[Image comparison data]
==========

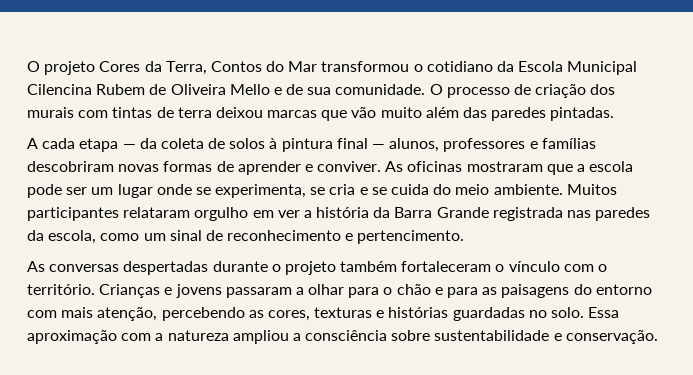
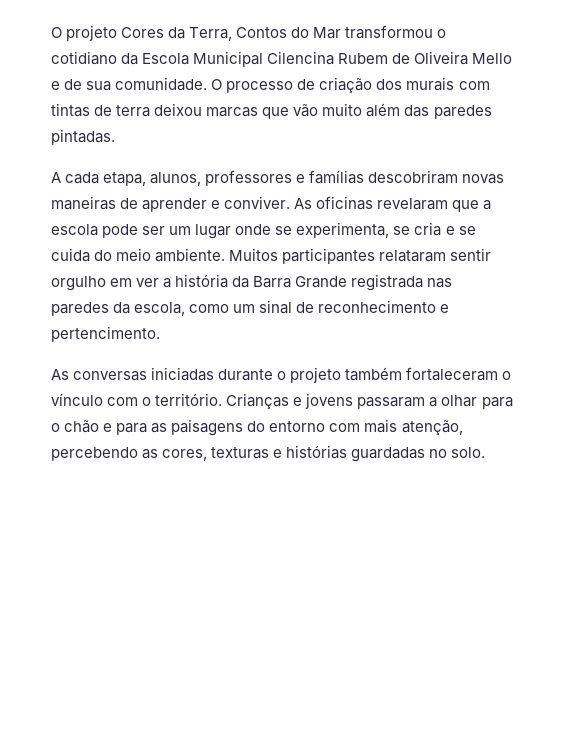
- A cada etapa — da coleta de solos à pintura final — alunos, professores e famílias descobriram novas formas de aprender e conviver.
+ A cada etapa, alunos, professores e famílias descobriram novas maneiras de aprender e conviver.
- As oficinas mostraram que a escola pode ser um lugar onde se experimenta, se cria e se cuida do meio ambiente.
+ As oficinas revelaram que a escola pode ser um lugar onde se experimenta, se cria e se cuida do meio ambiente.
- Muitos participantes relataram orgulho em ver a história da Barra Grande registrada nas paredes da escola, como um sinal de reconhecimento e pertencimento.
+ Muitos participantes relataram sentir orgulho em ver a história da Barra Grande registrada nas paredes da escola, como um sinal de reconhecimento e pertencimento.
- As conversas despertadas durante o projeto também fortaleceram o vínculo com o território.
+ As conversas iniciadas durante o projeto também fortaleceram o vínculo com o território.
- Essa aproximação com a natureza ampliou a consciência sobre sustentabilidade e conservação.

==========

Only a word-for-word repetition of the lines from the one containing "maneiras de aprender e conviver." to the final line of the data above counts as the answer.

+ A cada etapa, alunos, professores e famílias descobriram novas maneiras de aprender e conviver.
- As oficinas mostraram que a escola pode ser um lugar onde se experimenta, se cria e se cuida do meio ambiente.
+ As oficinas revelaram que a escola pode ser um lugar onde se experimenta, se cria e se cuida do meio ambiente.
- Muitos participantes relataram orgulho em ver a história da Barra Grande registrada nas paredes da escola, como um sinal de reconhecimento e pertencimento.
+ Muitos participantes relataram sentir orgulho em ver a história da Barra Grande registrada nas paredes da escola, como um sinal de reconhecimento e pertencimento.
- As conversas despertadas durante o projeto também fortaleceram o vínculo com o território.
+ As conversas iniciadas durante o projeto também fortaleceram o vínculo com o território.
- Essa aproximação com a natureza ampliou a consciência sobre sustentabilidade e conservação.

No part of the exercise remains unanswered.